People here have found that it's best to have some headroom to allow for power transients and differing loads. We usually settle on about 80% modulation to deliver the required primary winding AC voltage.
So with my 48.5V minimum, I multiply this by 0.8 and get 38.8V, round it to 39V
This the the peak to peak AC voltage of the primary when driven at 80% power with 48.5V DC supply.

I want 230V AC RMS output from a primary winding that is 39V P/P = 27.6V AC RMS
Turns ratio is 230/27.6 = 8.33 to 1

With the 3kVA toroid found inside the 3kVA Aerosharp grid tie inverter, I find I need
27 turns for the primary winding.

There is a sync. function on the nanoverter. Use it at your own risk. I developed the code and hardware to enable experimentation. This function has not been used yet as far as I know.

I had a 3kVA Victron. It died exactly one month after the 2 year warranty elapsed.
This gave me the energy to develop home built inverters.
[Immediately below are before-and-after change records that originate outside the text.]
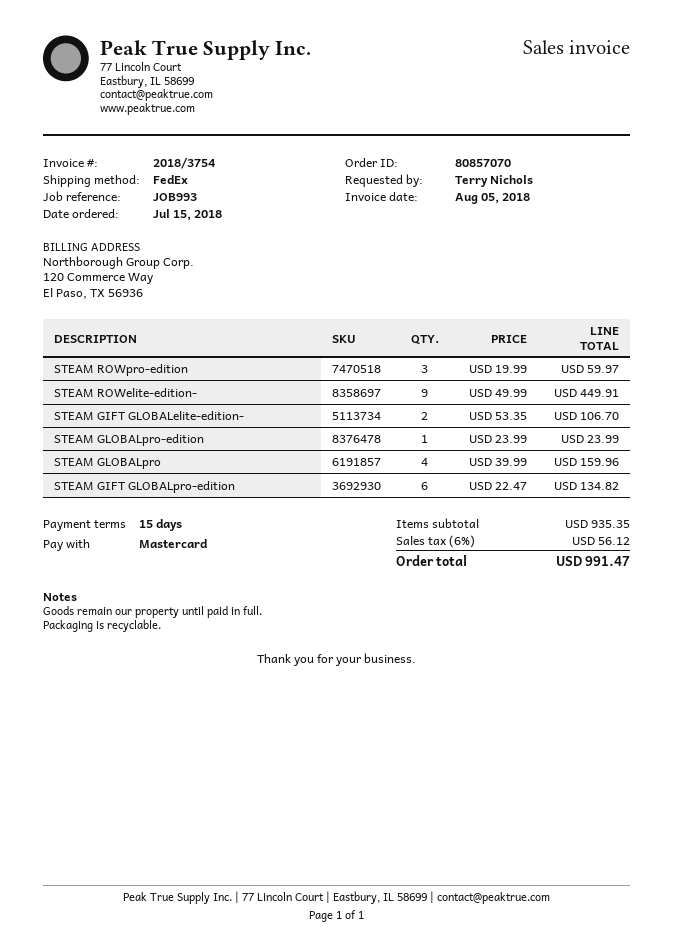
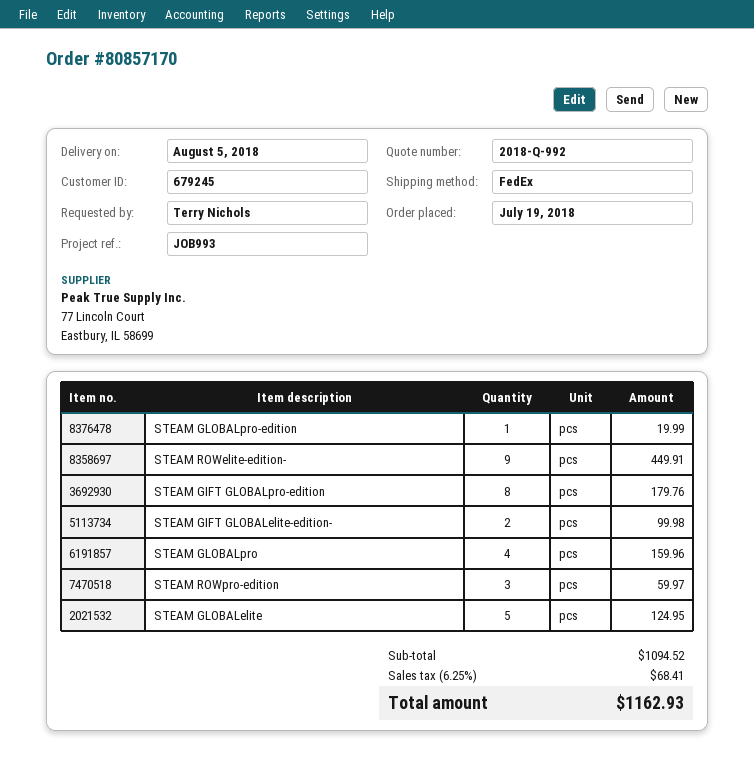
order number: 80857070 -> 80857170
order date: 2018-07-15 -> 2018-07-19
STEAM GIFT GLOBALelite-edition-: 2 for 106.70 -> 2 for 99.98
STEAM GLOBALpro-edition: 1 for 23.99 -> 1 for 19.99
STEAM GIFT GLOBALpro-edition: 6 for 134.82 -> 8 for 179.76
STEAM GLOBALelite: none -> 5 for 124.95
subtotal: 935.35 -> 1094.52
tax: 6% = 56.12 -> 6.25% = 68.41
total: 991.47 -> 1162.93

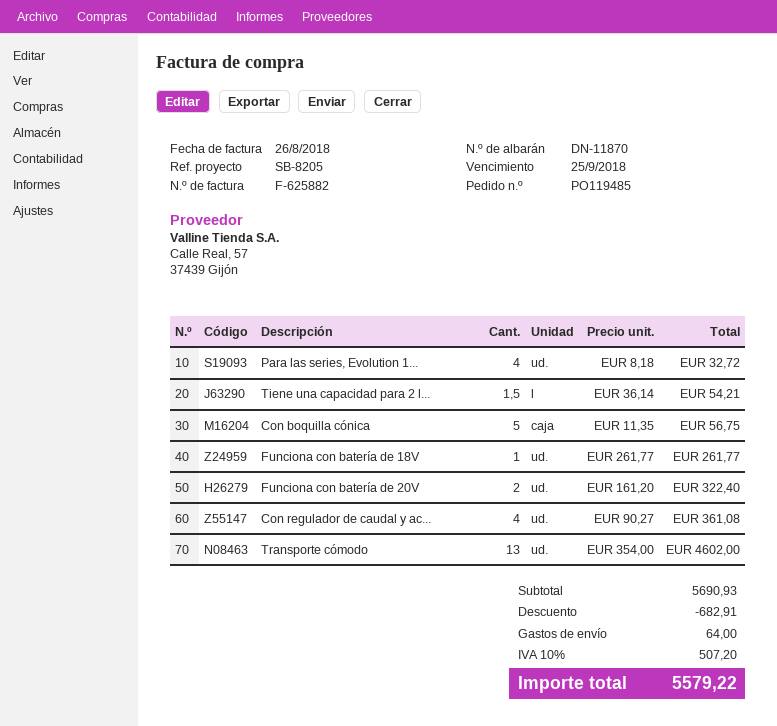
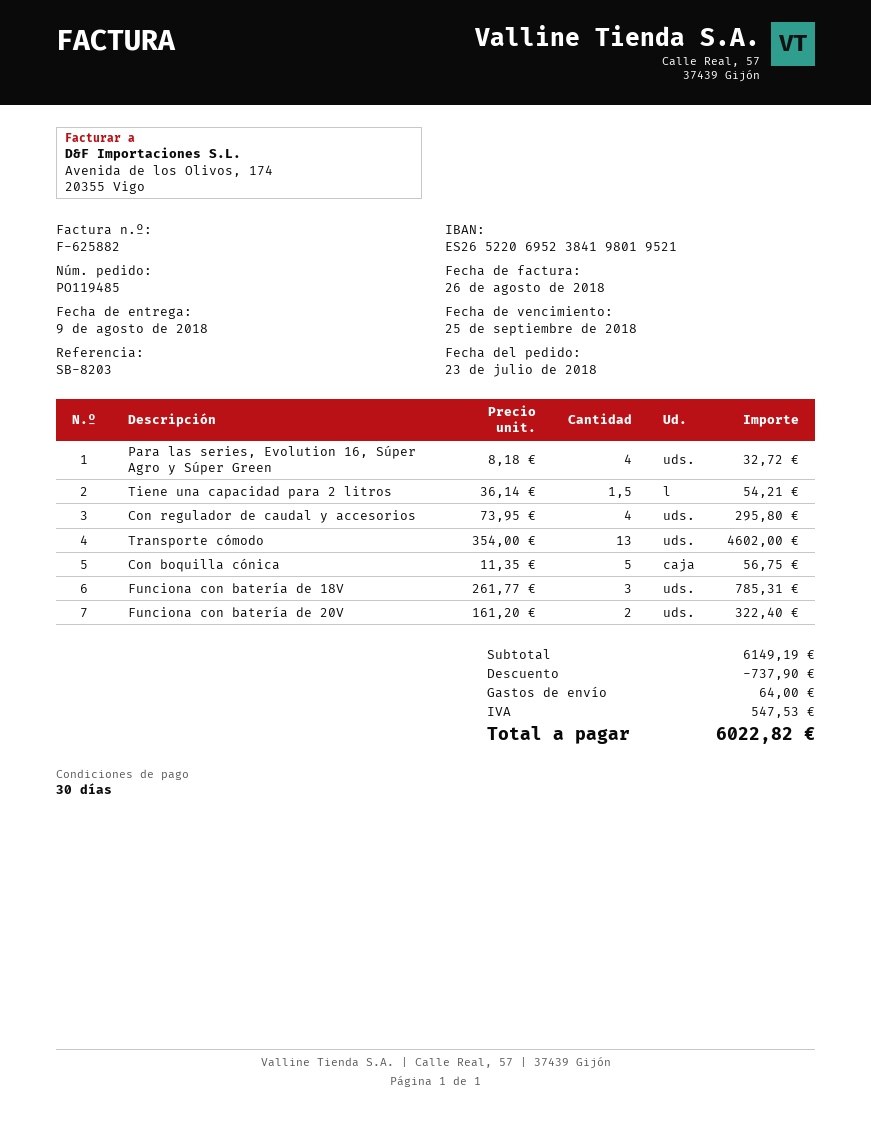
reference: SB-8205 -> SB-8203
Funciona con batería de 18V: 1 x 261.77 = 261.77 -> 3 x 261.77 = 785.31
Con regulador de caudal y ac...: 4 x 90.27 = 361.08 -> 4 x 73.95 = 295.80
subtotal: 5690.93 -> 6149.19
discount: 682.91 -> 737.90
tax: 507.20 -> 547.53
total: 5579.22 -> 6022.82

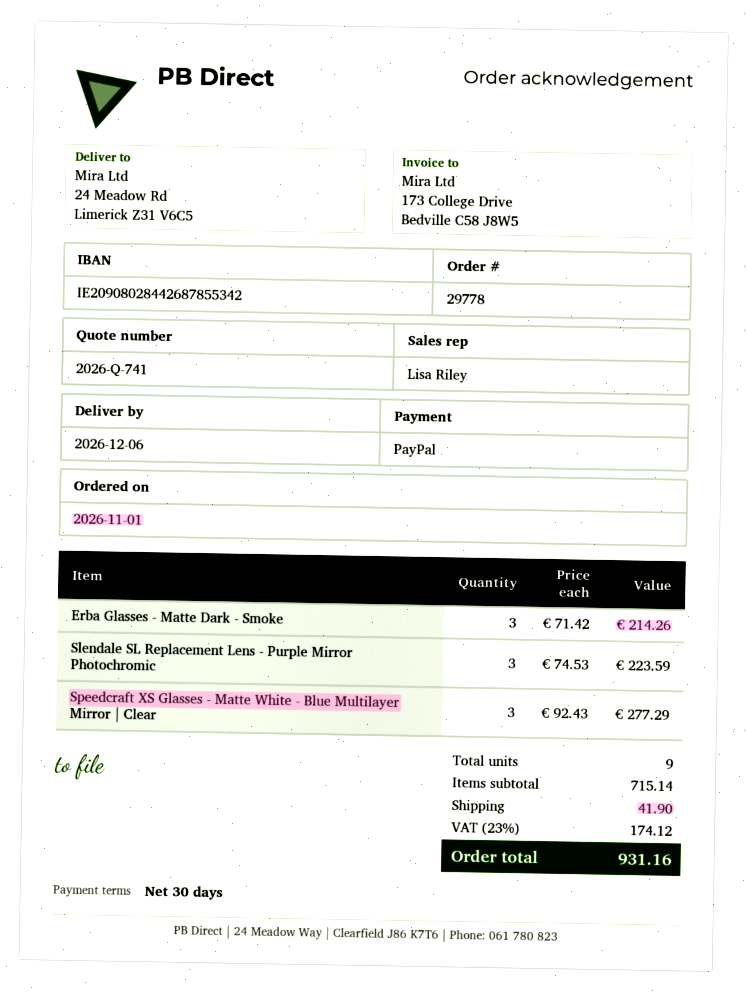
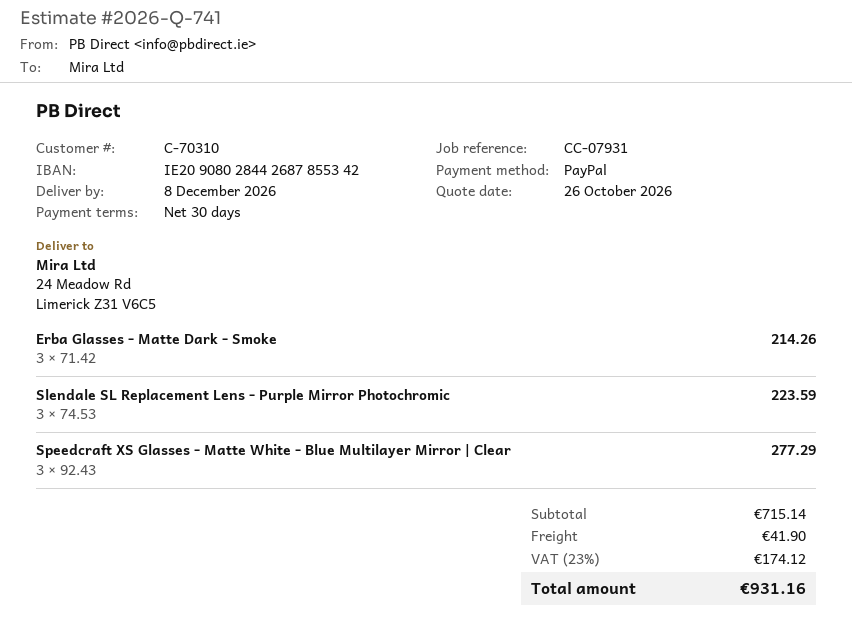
delivery date: 2026-12-06 -> 2026-12-08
Switching the second transformer:
The sudden power input into the transformer core will place huge loads on the inverter bridge. Maybe consider a soft start switch.
eg relay number 1 switches the second transformer primary into circuit via a large resistor. Maybe 2 seconds later relay 2 shunts the resistor. Then full power may be drawn from transformer 2 and to be certain of this, have another relay that connects loads to the second transformer output maybe a short while later.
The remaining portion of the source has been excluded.